#### Work request
Search the records for "necessary" and copy each line that holds it.

■ ■ ■ ■ ■

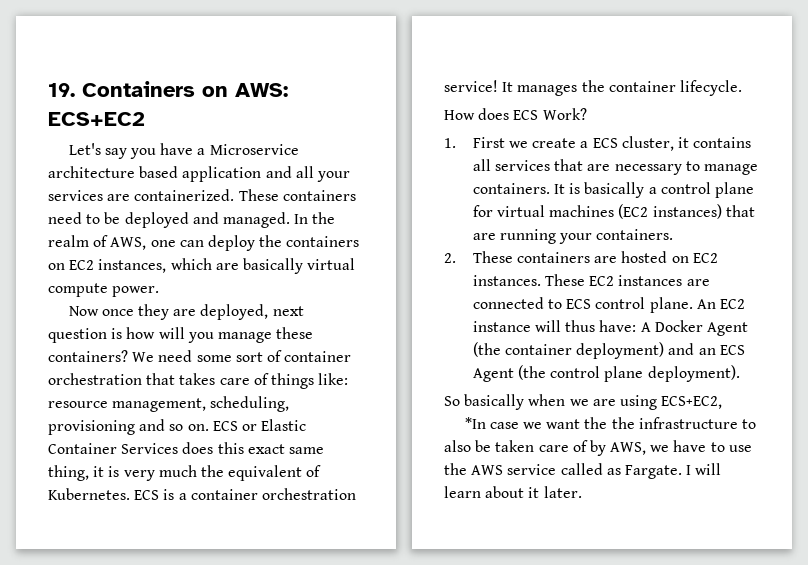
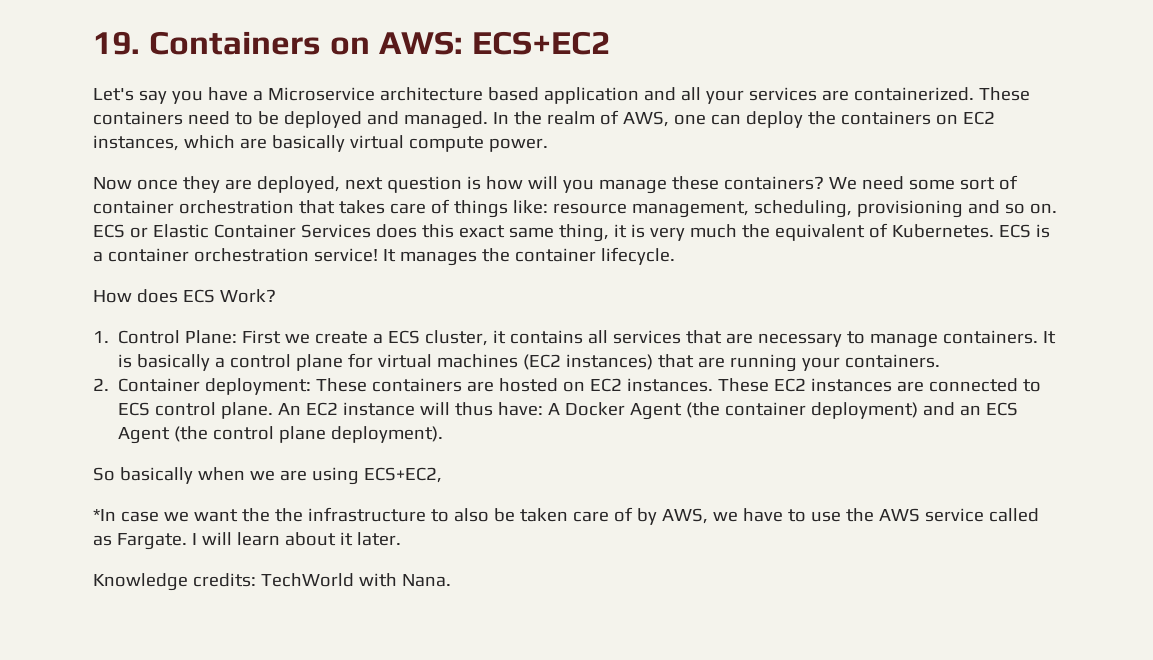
- 1. First we create a ECS cluster, it contains all services that are necessary to manage containers.
+ 1. Control Plane: First we create a ECS cluster, it contains all services that are necessary to manage containers.
- 2. These containers are hosted on EC2 instances.
+ 2. Container deployment: These containers are hosted on EC2 instances.
+ Knowledge credits: TechWorld with Nana.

■ ■ ■ ■ ■

#### Expected output
- 1. First we create a ECS cluster, it contains all services that are necessary to manage containers.
+ 1. Control Plane: First we create a ECS cluster, it contains all services that are necessary to manage containers.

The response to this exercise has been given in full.